- [WHAT TO PRODUCE] The records below are to be restated word for word, with their images omitted.

Start of TASK MATERIAL

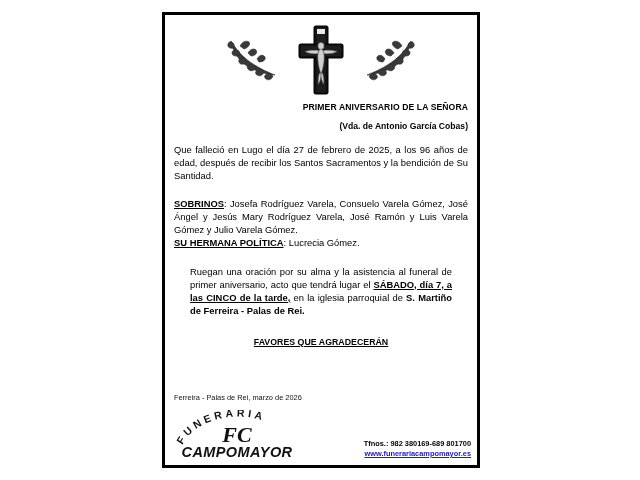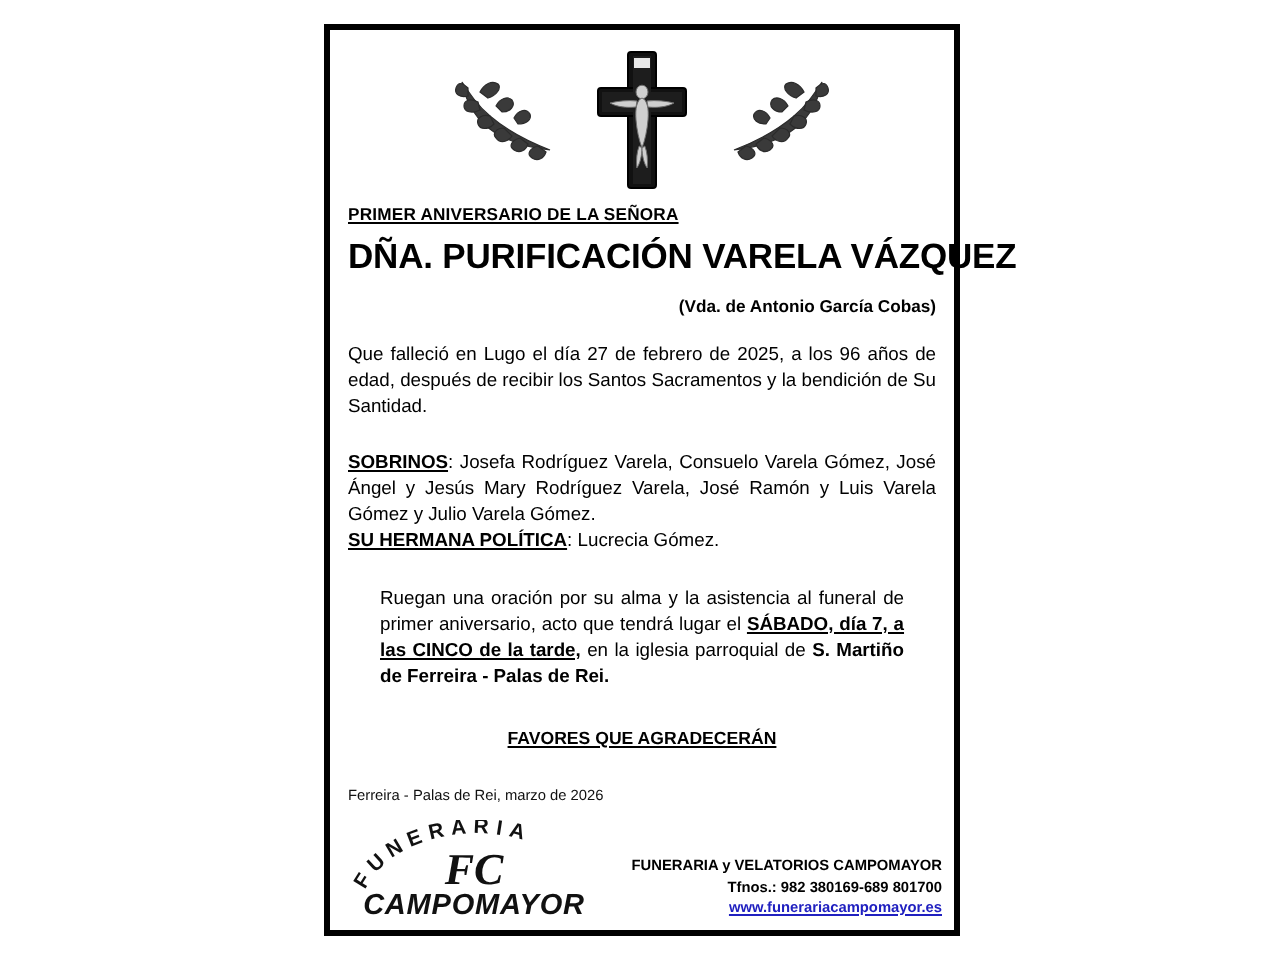--- a/index.html
+++ b/index.html
@@ -46,25 +46,24 @@
     align-items: center;
     justify-content: center;
     gap: 6px;
     margin-top: 4px;
   }
   .laurel { flex: 0 0 auto; }
   .crucifix { flex: 0 0 auto; }
 
   
   .anniversary-line {
-    text-align: left;
+    text-align: right;
     font-size: 8.6px;
     font-weight: bold;
     letter-spacing: 0.1px;
-    text-decoration: underline;
     margin-top: 3px;
   }
   .deceased-name {
     text-align: center;
     font-size: 17.5px;
     font-weight: bold;
     letter-spacing: -0.1px;
     margin-top: 6px;
     white-space: nowrap;
   }
@@ -224,21 +223,20 @@
               <path d="M15 9 C17 5 21 3 24 5 C26 7 23 11 19 12 Z"></path>
               <path d="M23 16 C25 12 29 11 31 13 C33 16 30 19 26 19 Z"></path>
               <path d="M32 22 C34 18 38 17 40 20 C41 23 38 25 34 25 Z"></path>
             </g>
           </svg>
         </span>
       </div>
 
       <div class="anniversary-line">PRIMER ANIVERSARIO DE LA SEÑORA</div>
 
-      <div class="deceased-name">DÑA.  PURIFICACIÓN VARELA VÁZQUEZ</div>
 
       <div class="widow-line">(Vda. de Antonio García Cobas)</div>
 
       <div class="body-text">Que falleció en Lugo el día 27 de febrero de 2025, a los 96 años de edad, después de recibir los Santos Sacramentos y la bendición de Su Santidad.</div>
 
 
       <div class="family-block">
         <p class="family-line"><span class="label">SOBRINOS</span>: <span>Josefa Rodríguez Varela, Consuelo Varela Gómez, José Ángel y Jesús Mary Rodríguez Varela, José Ramón y Luis Varela Gómez y Julio Varela Gómez.</span></p>
         <p class="family-line"><span class="label">SU HERMANA POLÍTICA</span>: <span>Lucrecia Gómez.</span></p>
         <p class="request-text"><span>Ruegan una oración por su alma y la asistencia al funeral de primer aniversario, acto que tendrá lugar el </span><span class="em-underline">SÁBADO, día 7, a las CINCO de la tarde,</span><span> en la iglesia parroquial de </span><span class="em-bold">S. Martiño de Ferreira - Palas de Rei.</span></p>
@@ -255,21 +253,20 @@
               <path id="arcpath" d="M 10 40 A 58 40 0 0 1 120 30"></path>
             </defs>
             <text font-family="Liberation Sans, sans-serif" font-size="10.5" font-weight="bold" fill="#111111" letter-spacing="3.4">
               <textPath href="#arcpath" startOffset="4%">FUNERARIA</textPath>
             </text>
             <text x="66" y="32" text-anchor="middle" font-family="Liberation Serif, serif" font-size="22" font-style="italic" font-weight="bold" fill="#111111">FC</text>
             <text x="66" y="47" text-anchor="middle" font-family="Liberation Sans, sans-serif" font-size="14.5" font-style="italic" font-weight="bold" fill="#111111" letter-spacing="0.4">CAMPOMAYOR</text>
           </svg>
         </div>
         <div class="company-block">
-          <div>FUNERARIA y VELATORIOS CAMPOMAYOR</div>
           <div>Tfnos.: 982 380169-689 801700</div>
           <a class="company-url" href="#">www.funerariacampomayor.es</a>
         </div>
       </div>
 
     </div>
   </div>
 </div>
 
 </body></html>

End of TASK MATERIAL

- [ANSWER BELOW]
--- a/index.html
+++ b/index.html
@@ -46,25 +46,24 @@
     align-items: center;
     justify-content: center;
     gap: 6px;
     margin-top: 4px;
   }
   .laurel { flex: 0 0 auto; }
   .crucifix { flex: 0 0 auto; }
 
   
   .anniversary-line {
-    text-align: left;
+    text-align: right;
     font-size: 8.6px;
     font-weight: bold;
     letter-spacing: 0.1px;
-    text-decoration: underline;
     margin-top: 3px;
   }
   .deceased-name {
     text-align: center;
     font-size: 17.5px;
     font-weight: bold;
     letter-spacing: -0.1px;
     margin-top: 6px;
     white-space: nowrap;
   }
@@ -224,21 +223,20 @@
               <path d="M15 9 C17 5 21 3 24 5 C26 7 23 11 19 12 Z"></path>
               <path d="M23 16 C25 12 29 11 31 13 C33 16 30 19 26 19 Z"></path>
               <path d="M32 22 C34 18 38 17 40 20 C41 23 38 25 34 25 Z"></path>
             </g>
           </svg>
         </span>
       </div>
 
       <div class="anniversary-line">PRIMER ANIVERSARIO DE LA SEÑORA</div>
 
-      <div class="deceased-name">DÑA.  PURIFICACIÓN VARELA VÁZQUEZ</div>
 
       <div class="widow-line">(Vda. de Antonio García Cobas)</div>
 
       <div class="body-text">Que falleció en Lugo el día 27 de febrero de 2025, a los 96 años de edad, después de recibir los Santos Sacramentos y la bendición de Su Santidad.</div>
 
 
       <div class="family-block">
         <p class="family-line"><span class="label">SOBRINOS</span>: <span>Josefa Rodríguez Varela, Consuelo Varela Gómez, José Ángel y Jesús Mary Rodríguez Varela, José Ramón y Luis Varela Gómez y Julio Varela Gómez.</span></p>
         <p class="family-line"><span class="label">SU HERMANA POLÍTICA</span>: <span>Lucrecia Gómez.</span></p>
         <p class="request-text"><span>Ruegan una oración por su alma y la asistencia al funeral de primer aniversario, acto que tendrá lugar el </span><span class="em-underline">SÁBADO, día 7, a las CINCO de la tarde,</span><span> en la iglesia parroquial de </span><span class="em-bold">S. Martiño de Ferreira - Palas de Rei.</span></p>
@@ -255,21 +253,20 @@
               <path id="arcpath" d="M 10 40 A 58 40 0 0 1 120 30"></path>
             </defs>
             <text font-family="Liberation Sans, sans-serif" font-size="10.5" font-weight="bold" fill="#111111" letter-spacing="3.4">
               <textPath href="#arcpath" startOffset="4%">FUNERARIA</textPath>
             </text>
             <text x="66" y="32" text-anchor="middle" font-family="Liberation Serif, serif" font-size="22" font-style="italic" font-weight="bold" fill="#111111">FC</text>
             <text x="66" y="47" text-anchor="middle" font-family="Liberation Sans, sans-serif" font-size="14.5" font-style="italic" font-weight="bold" fill="#111111" letter-spacing="0.4">CAMPOMAYOR</text>
           </svg>
         </div>
         <div class="company-block">
-          <div>FUNERARIA y VELATORIOS CAMPOMAYOR</div>
           <div>Tfnos.: 982 380169-689 801700</div>
           <a class="company-url" href="#">www.funerariacampomayor.es</a>
         </div>
       </div>
 
     </div>
   </div>
 </div>
 
 </body></html>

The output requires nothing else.